Отец де Восс улыбался мне так печально и добро, словно благословлял. Глаза его прощали и отпускали грехи. Весь он был обращен не к моей болезни, не к слабости моего тела, а к душе, телом же занимался брат Пит.
Весь день брат Пит и повар Симон носили мне чай и пичкали хиной. Ближе к вечеру температура поднялась снова, и Симон прикладывал к моей голове сложенные вчетверо мокрые полотенца. Ночью меня по-прежнему мучил жар, но было уже не так страшно. Я молился, чтобы дело пошло на поправку, и с первыми лучами солнца у меня снова появилась надежда. Я пережил и эту ночь. Потом снова был горячий чай, горькая хина и сваренный Симоном жидкий куриный бульон. Однако на исходе этого и последующих дней температура снова лезла вверх, я метался в жару, все тело, каждую его клетку, ломило, а глаза от боли вылезали из орбит.

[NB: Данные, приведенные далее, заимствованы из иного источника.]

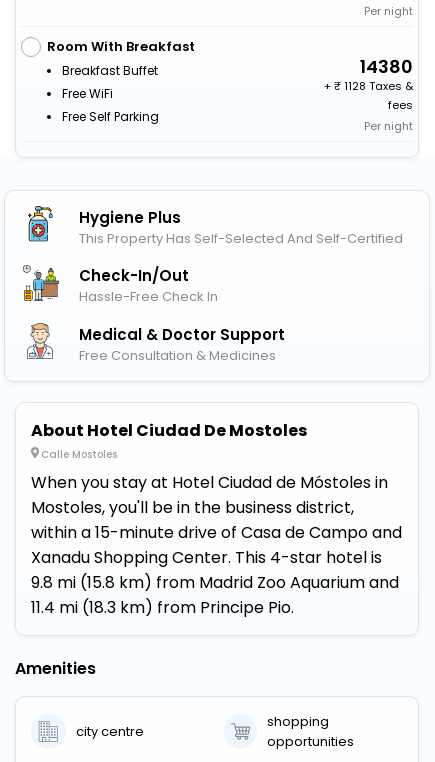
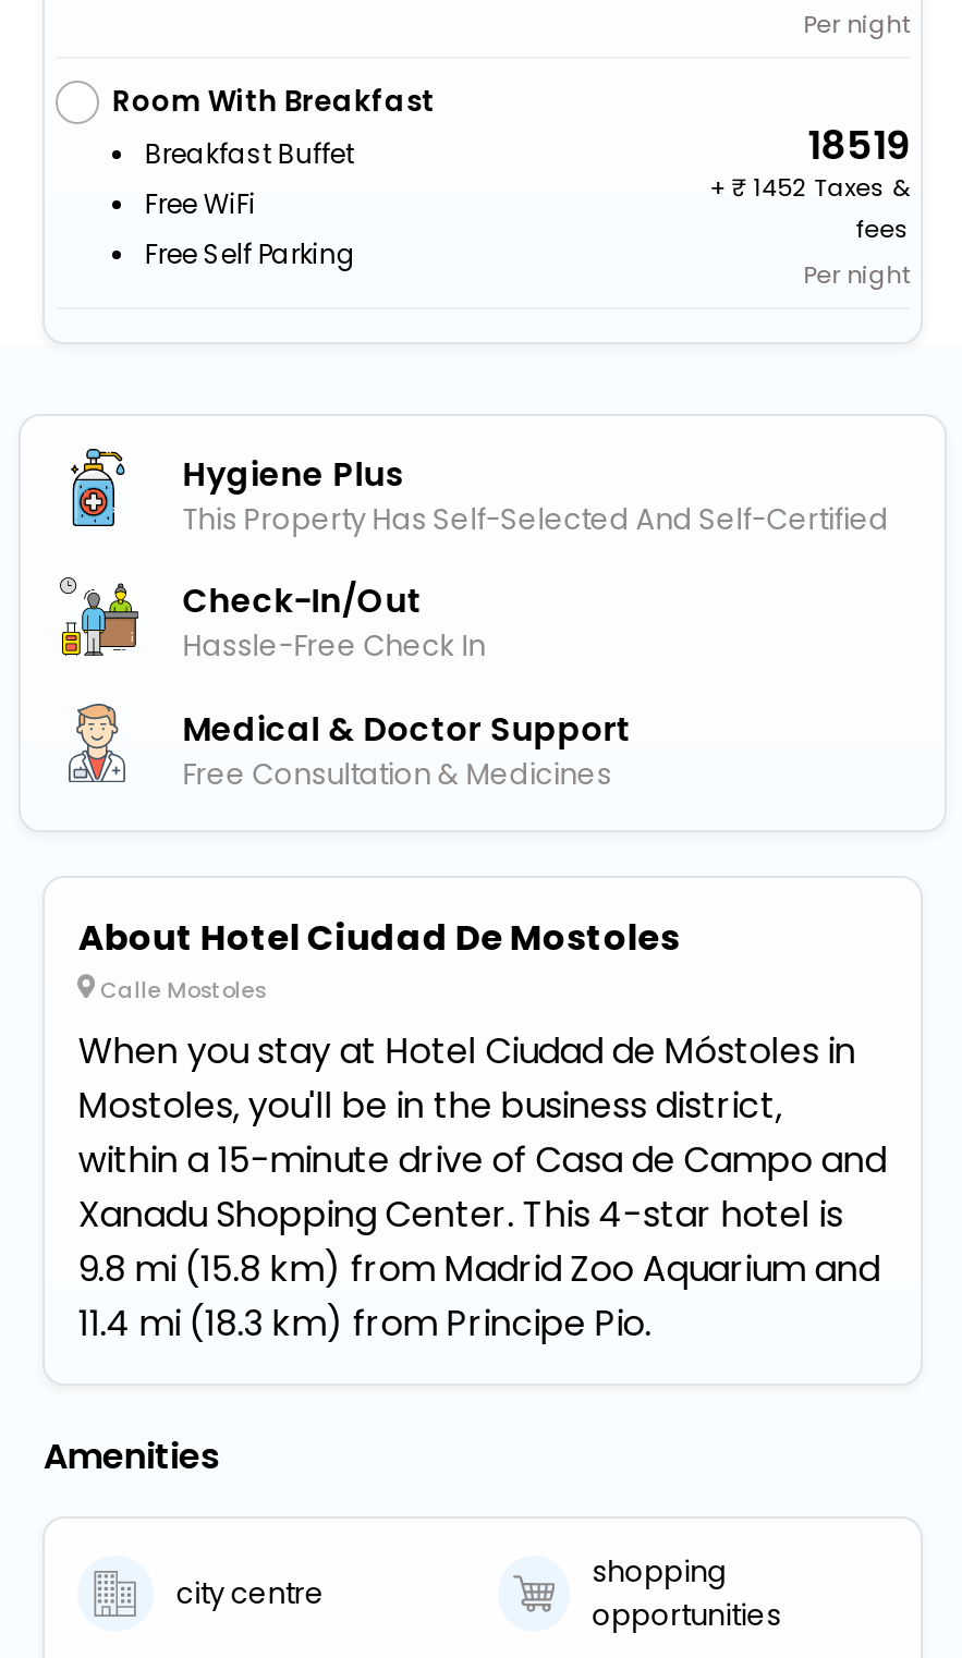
[356,54,413,79] 14380 -> [799,118,910,172] 18519
[324,78,413,94] + 1128 Taxes & -> [710,170,910,205] + 1452 Taxes &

И накатывал опять страх: вот наступит темнота, и я умру.
А барабаны все били, их буханье поднималось по склону холма снизу, из деревни прокаженных. И я словно вдыхал резкий, пронзительный запах пыли, поднятой ногами танцоров. Я представлял, как они топают, будто давят жирных белых червей, которых сами называют mphutsis. Едва начинали бить барабаны и сгущалась темнота, мой жар усиливался и я обретал некое ночное зрение — явь пополам с галлюцинацией — и видел обнаженные блестящие тела в бликах костра, а тени их прыгали по полу и стенам моей комнаты.
Сквозь прищуренные от жара веки я видел, как бросается в самую гущу танцующих Амина и, работая локтями и бедрами, проталкивается вперед; вся она во власти барабанов, по лицу струится пот, на маленьких грудях красные отблески огня; она закатила глаза так, что видно одни белки. А потом вдруг с нее сползает накидка, которую тут же затаптывает толпа. Но Амина в трансе, она не замечает, что осталась голой, только извивается все гибче, и тело ее светится все ярче, и вся она — точно язык жаркого пламени, а бабка смотрит незрячими глазами, слушает барабанный бой и, верно, гадает, куда делась внучка.
Пташка тоже слышит барабаны в своей монастырской келье. Ей тоже видятся черные потные тела, искры — веером из костра, вопящие женщины. Деревня, дремавшая в пыли день напролет, к ночи оживала. И все, что происходило здесь днем, уже не имело значения. Я пытался представить, что чувствует Пташка, когда слышит барабаны: возбуждение или отвращение? Ну, разумеется, возбуждение, но именно это ей и неприятно, а значит, она этого никогда не признает и притворится, что ей противно.
Благодаря лихорадке я видел все как наяву; не только барабаны и танцующую толпу, но отдельно девушку Амину, и Пташку, и монахинь, и священников, которые истекают потом в своих комнатах и молятся, молятся… Болезнь подкармливала мое воображение, и я узнавал этих людей ближе и лучше.
В какой-то момент я начал думать, что это и есть уготованный мне урок. Я должен был заболеть, метаться в жару, лежать на спине, неспособный шевельнуть пересохшим языком, и все это, чтобы понять, что любые усилия здесь — тщетны.